Internal control over financial reporting is designed to provide reasonable assurance regarding the reliability of financial reporting and the preparation of financial statements prepared for external purposes in accordance with generally accepted accounting principles. Because of its inherent limitations, internal control over financial reporting may not prevent or detect misstatements. Also, projections of any evaluation of effectiveness to future periods are subject to the risk that controls may become inadequate because of changes in conditions, or that the degree of compliance with the policies or procedures may deteriorate.
Under the supervision and with the participation of management, including the Company’s Chief Executive Officer and Chief Financial Officer, we conducted an evaluation of the effectiveness of our internal control over financial reporting based on the framework in Internal Control — Integrated Framework (2013) issued by the Committee of Sponsoring Organizations of the Treadway Commission.
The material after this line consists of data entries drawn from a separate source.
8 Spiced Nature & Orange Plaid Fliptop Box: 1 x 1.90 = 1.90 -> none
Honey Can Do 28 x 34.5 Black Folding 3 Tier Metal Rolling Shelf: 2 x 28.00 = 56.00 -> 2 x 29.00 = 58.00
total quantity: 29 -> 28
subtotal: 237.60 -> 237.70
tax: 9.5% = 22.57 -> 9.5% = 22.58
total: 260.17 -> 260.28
Based on the results of this evaluation, our management concluded that our internal control over financial reporting was effective as of June 30, 2025. The effectiveness of our internal control over financial reporting as of June 30, 2025 has been audited by Deloitte & Touche LLP, an independent registered public accounting firm, as stated in their report which is included herein.
Changes in Internal Control over Financial Reporting
There were no changes in the Company’s internal control over financial reporting (as such term is defined in Rules 13a-15(f) and 15d-15(f) under the Exchange Act) during the fiscal quarter ended June 30, 2025 that have materially affected, or are reasonably likely to materially affect, the Company’s internal control over financial reporting.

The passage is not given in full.